LA CAZA DE LA BALLENA

El frágil límite de la supervivencia

La caza de la ballena fue una actividad tan antigua que es muy difícil saber quiénes, cuándo y cómo comenzaron esta especialidad pesquera, aunque lo que si es cierto que las primeras referencias documentales que lo confirman hacen referencia a los vascos en plena Edad Media. La pesca costera de estos cetáceos se llevaba a cabo a lo largo de seis meses -en la época de otoño e invierno-, que con la intención de parir sus crías, las ballenas francas (Eubalaena glaciales glacialis) frecuentaban las templadas aguas del Golfo de Vizcaya. Era en esta época cuando los nativos de las costas vascas, y de gran parte del cantábrico, se apostaban en altas atalayas con la intención de divisar a este magnífico cetáceo, embarcándose en rápidos y silenciosos botes y darles caza.

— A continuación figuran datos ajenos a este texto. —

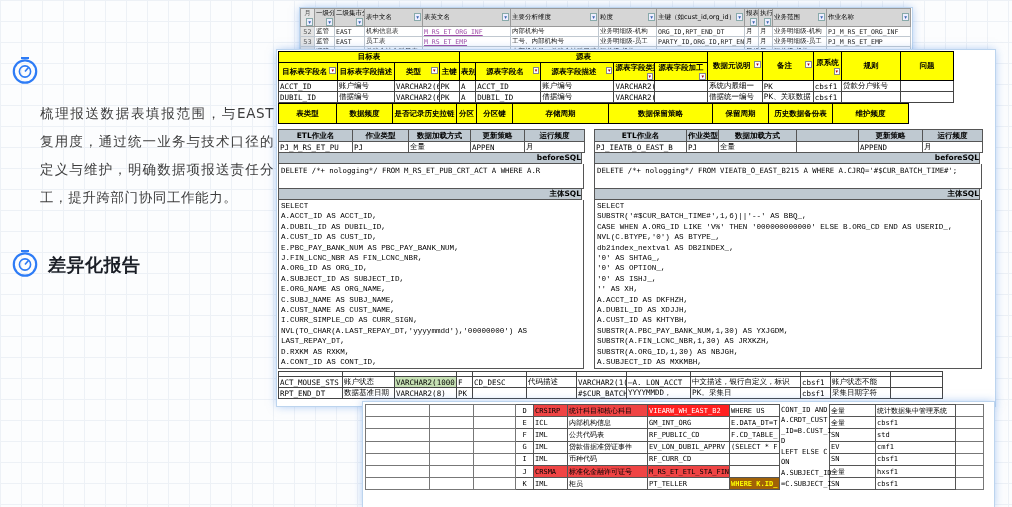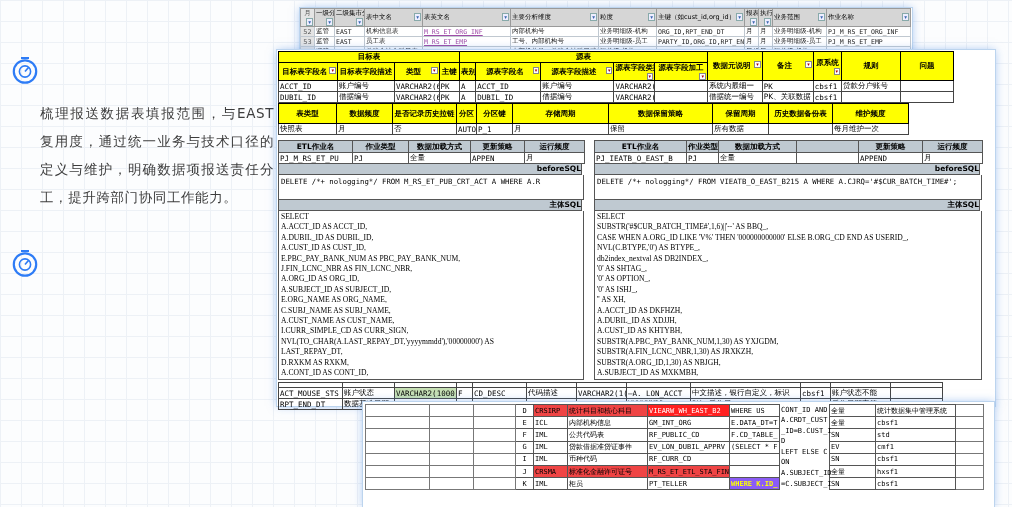--- a/index.html
+++ b/index.html
@@ -55,36 +55,36 @@
   .etl{font-size:7.5px}
   .etl th{background:#bfc9d1;border:1px solid #555;font-weight:bold;height:11px;font-size:7.5px}
   .etl td{border:1px solid #555;height:10px;
           font-family:"DejaVu Sans Mono","Liberation Mono",monospace}
   .sqlbar{background:#bfc9d1;border:1px solid #555;border-top:none;height:10px;
           text-align:right;font-weight:bold;font-size:7.5px;line-height:10px}
   .sqlline{border:1px solid #555;border-top:none;height:20px;padding:2px 2px;
            font-family:"DejaVu Sans Mono","Liberation Mono",monospace;font-size:7.3px;
            line-height:9.5px;white-space:nowrap;overflow:hidden}
   .sqlblock{border:1px solid #555;border-top:none;height:166px;padding:1px 2px;
-            font-family:Liberation Serif, serif;font-size:7.6px;
+            font-family:Liberation Mono, monospace;font-size:7.6px;
             line-height:10.4px;white-space:pre;overflow:hidden}
 
   .tail{margin-top:2px}
   .tail .clip td{height:4px}
   .green{background:#c6e0b4}
 
   
   #join-win{left:363px;top:402px;width:627px;height:101px;z-index:3;padding:2px}
   .join{font-size:7px}
   .join td{border:1px solid #555;height:11.2px;
            font-family:"DejaVu Sans Mono","Liberation Mono",monospace;font-size:7px}
   .join td.e{border-color:#777}
   .amber{background:#ef4444}
   .red{background:#ff2020;color:#fff}
-  .redyellow{background:#8b5cf6;color:#ff0;font-weight:bold}
+  .redyellow{background:#a16207;color:#ff0;font-weight:bold}
   .frag{white-space:pre-line;line-height:10.6px;vertical-align:top;border:none !important;
         font-size:7px;overflow:visible}
 </style>
 </head>
 <body>
 
 <div id="canvas">
 
   <div class="sec" style="top:55px">
     <div class="sec-head">
@@ -103,20 +103,21 @@
   <div class="sec" style="top:248px">
     <div class="sec-head">
       <span class="gauge">
         <svg width="30" height="30" viewBox="0 0 30 30">
           <line x1="11" y1="3" x2="19" y2="3" stroke="#2E7CF6" stroke-width="2"></line>
           <circle cx="15" cy="16.5" r="11.2" fill="none" stroke="#2E7CF6" stroke-width="2.2"></circle>
           <circle cx="15" cy="16.5" r="5.6" fill="none" stroke="#2E7CF6" stroke-width="1.6"></circle>
           <line x1="15" y1="16.5" x2="18.6" y2="12.4" stroke="#2E7CF6" stroke-width="1.6"></line>
         </svg>
       </span>
+      <span class="sec-title">差异化报告</span>
     </div>
   </div>
 
   <div id="catalog-win" class="win">
     <table class="cat">
       <colgroup>
           <col style="width:14px">
           <col style="width:20px">
           <col style="width:30px">
           <col style="width:58px">
@@ -297,32 +298,20 @@
         <th style="height:19px">表类型</th>
         <th>数据频度</th>
         <th style="white-space:normal;line-height:9px">是否记录历史拉链</th>
         <th style="white-space:normal;line-height:9px">分区</th>
         <th style="white-space:normal;line-height:9px">分区键</th>
         <th>存储周期</th>
         <th>数据保留策略</th>
         <th>保留周期</th>
         <th style="white-space:normal;line-height:9px">历史数据备份表</th>
         <th>维护频度</th>
-      </tr>
-      <tr>
-        <td class="cjk">快照表</td>
-        <td class="cjk">月</td>
-        <td class="cjk">否</td>
-        <td>AUTO</td>
-        <td>P_1</td>
-        <td class="cjk">月</td>
-        <td class="cjk">保留</td>
-        <td class="cjk">所有数据</td>
-        <td></td>
-        <td class="cjk">每月维护一次</td>
       </tr>
     </tbody>
       </table>
 
     <div class="etl-wrap">
 
       <div class="etl-panel" style="width:310px">
         <table class="etl" style="width:306px">
           <colgroup>
               <col style="width:74px">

La pesca de altura de ballenas se llevaba a cabo en aguas de Terranova y Labrador (Canadá) durante los siglos XVI y XVII, así lo confirman documentos de época y estudios contemporáneos, hasta que el Tratado de Utrecht en 1713 puso punto y final a esta actividad por parte de los pescadores vascos. Esto provocó que flotas extranjeras, principalmente inglesas y holandesas, fueran adiestradas en las técnicas de caza por las tripulaciones vascas, que estaban considerados como hábiles marinos y especializados arponeros. Restos arqueológicos hallados en Terranova y Labrador confirman la importante actividad que desarrollaron los balleneros vascos durante estos siglos.

El principal motivo por el cual se cazaban los cetáceos era su gruesa capa de grasa que rodea todo su cuerpo. Grasa de la que se obtenía aceite, también llamado saín, que se extraía por el calentamiento a altas temperaturas de dicha grasa, se llegó a aplicar para la fabricación de una gran variedad de productos: Jabones, champús, detergentes, lápices de labios, pinturas, lubricantes para máquinas, hasta para la glicerina de explosivos, pero su uso más extendido era para crear aceite para su uso en lámparas como combustible.

Lo que queda claro es que la caza de la ballena se convirtió en toda una industria ligada a unos intereses tan fuertes, que a lo largo de siglos hizo que las ballenas y los cachalotes corrieran peligro de extinguirse. Hoy, y tras conocer estos heroicos tiempos, se descubre también que fueron épocas sangrientas, en las que el hombre se descubrió de nuevo como un gran depredador. Es claro que la recuperación de estos cetáceos puede servir para ir solventando una inmensa deuda que tenemos con la naturaleza, de la cuál, no deberíamos olvidar nunca que somos una parte.